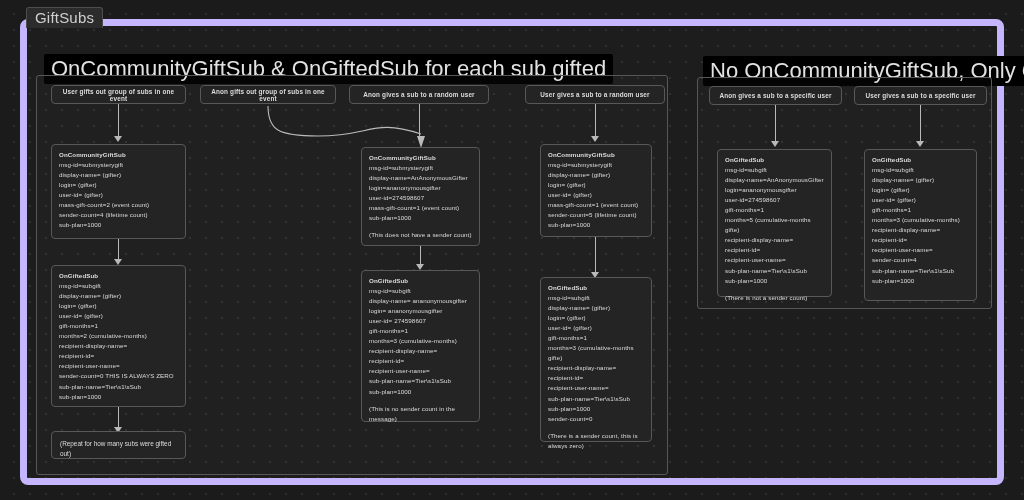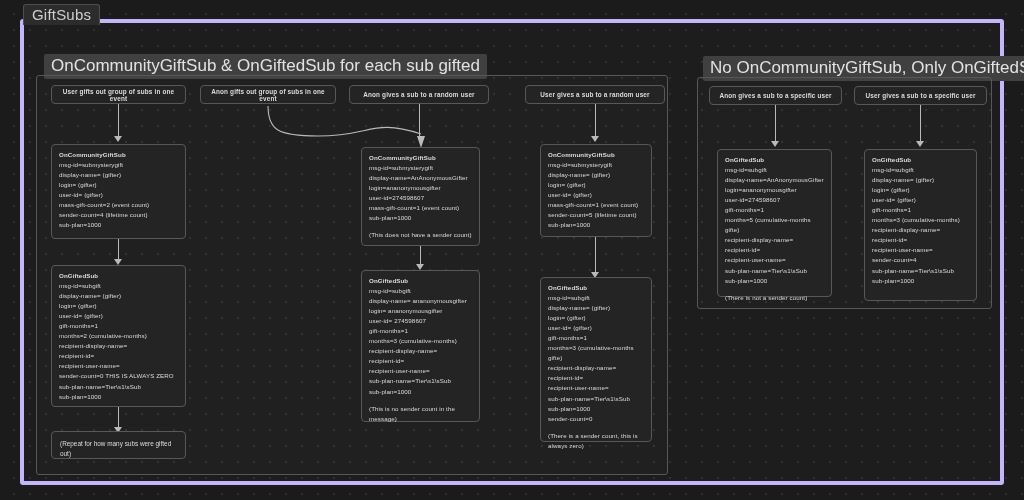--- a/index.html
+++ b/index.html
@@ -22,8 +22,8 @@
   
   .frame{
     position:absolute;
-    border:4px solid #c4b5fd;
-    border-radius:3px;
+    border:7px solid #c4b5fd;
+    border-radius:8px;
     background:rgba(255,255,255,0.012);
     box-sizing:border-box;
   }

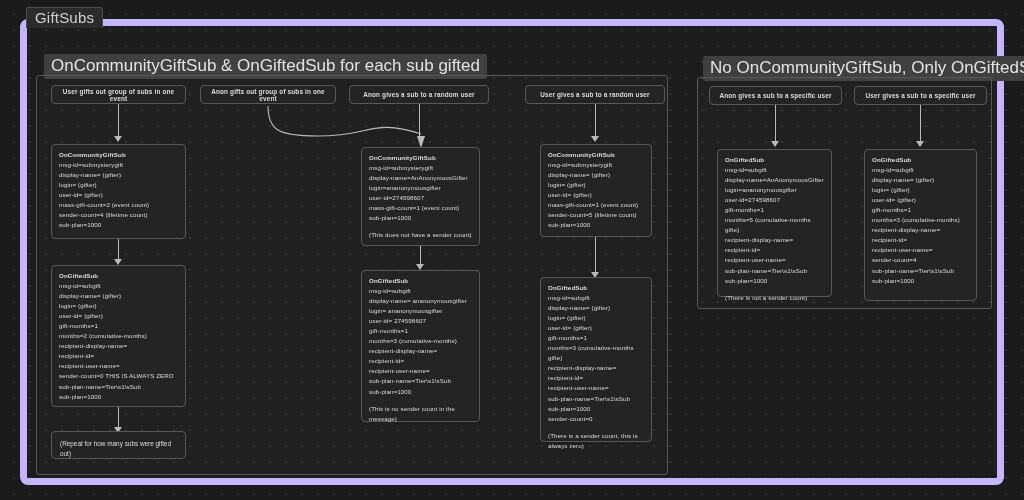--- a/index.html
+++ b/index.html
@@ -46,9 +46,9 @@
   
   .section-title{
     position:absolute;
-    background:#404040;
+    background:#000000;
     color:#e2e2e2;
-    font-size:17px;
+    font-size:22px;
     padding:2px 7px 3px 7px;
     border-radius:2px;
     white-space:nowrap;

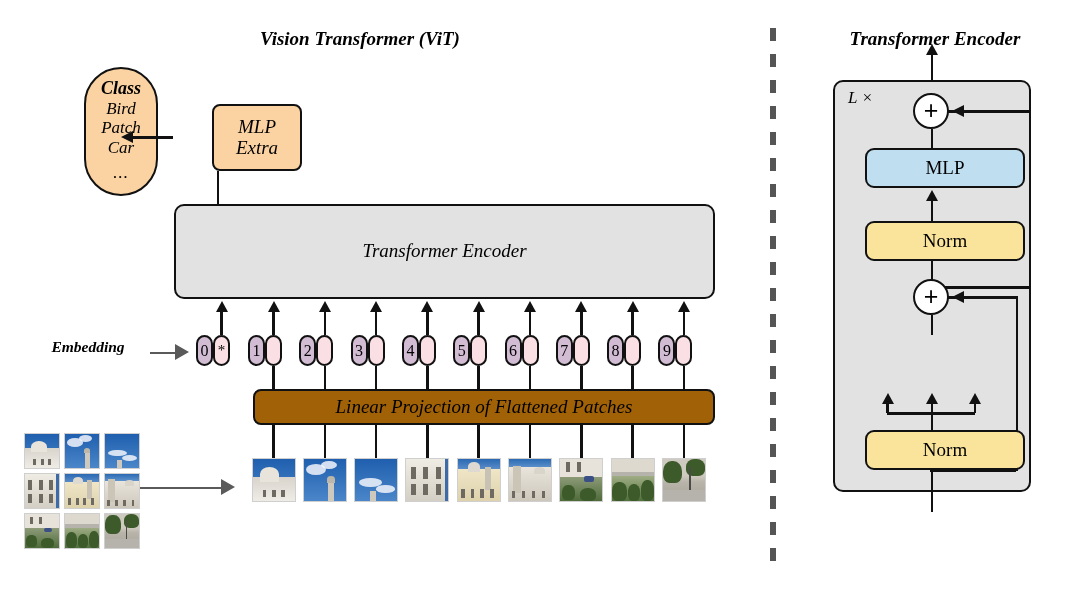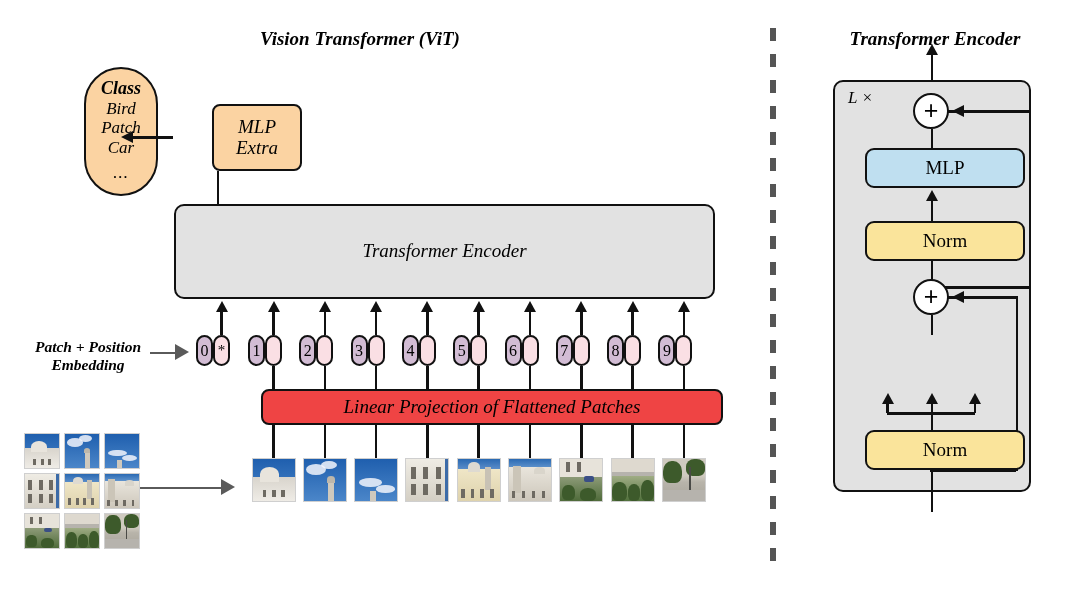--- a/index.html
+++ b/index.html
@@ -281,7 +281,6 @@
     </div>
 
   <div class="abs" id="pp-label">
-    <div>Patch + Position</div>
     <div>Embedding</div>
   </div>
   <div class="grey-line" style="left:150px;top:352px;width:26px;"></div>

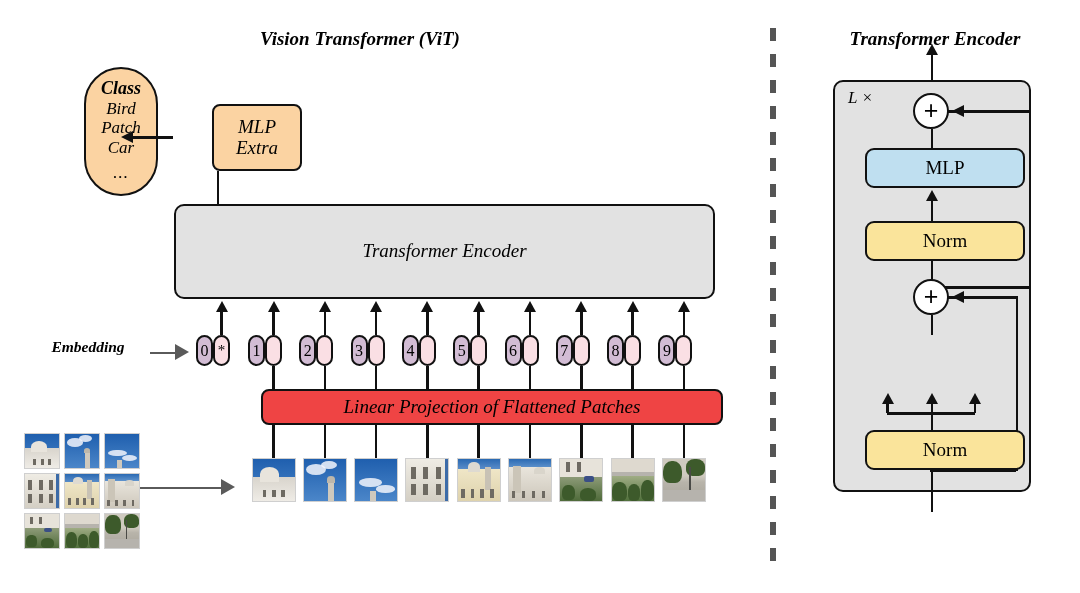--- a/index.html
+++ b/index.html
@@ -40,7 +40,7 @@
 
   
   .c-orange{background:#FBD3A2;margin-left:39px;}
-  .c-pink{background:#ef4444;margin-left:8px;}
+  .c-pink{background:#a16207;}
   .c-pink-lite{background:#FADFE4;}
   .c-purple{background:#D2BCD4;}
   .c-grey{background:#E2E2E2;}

#### What you have to do
Each line of the data needs to be output exactly, with any image excluded.

#### Exercise output
--- a/index.html
+++ b/index.html
@@ -22,8 +22,8 @@
   
   .frame{
     position:absolute;
-    border:4px solid #c4b5fd;
-    border-radius:3px;
+    border:7px solid #c4b5fd;
+    border-radius:8px;
     background:rgba(255,255,255,0.012);
     box-sizing:border-box;
   }

--- a/index.html
+++ b/index.html
@@ -46,9 +46,9 @@
   
   .section-title{
     position:absolute;
-    background:#404040;
+    background:#000000;
     color:#e2e2e2;
-    font-size:17px;
+    font-size:22px;
     padding:2px 7px 3px 7px;
     border-radius:2px;
     white-space:nowrap;

--- a/index.html
+++ b/index.html
@@ -281,7 +281,6 @@
     </div>
 
   <div class="abs" id="pp-label">
-    <div>Patch + Position</div>
     <div>Embedding</div>
   </div>
   <div class="grey-line" style="left:150px;top:352px;width:26px;"></div>

--- a/index.html
+++ b/index.html
@@ -40,7 +40,7 @@
 
   
   .c-orange{background:#FBD3A2;margin-left:39px;}
-  .c-pink{background:#ef4444;margin-left:8px;}
+  .c-pink{background:#a16207;}
   .c-pink-lite{background:#FADFE4;}
   .c-purple{background:#D2BCD4;}
   .c-grey{background:#E2E2E2;}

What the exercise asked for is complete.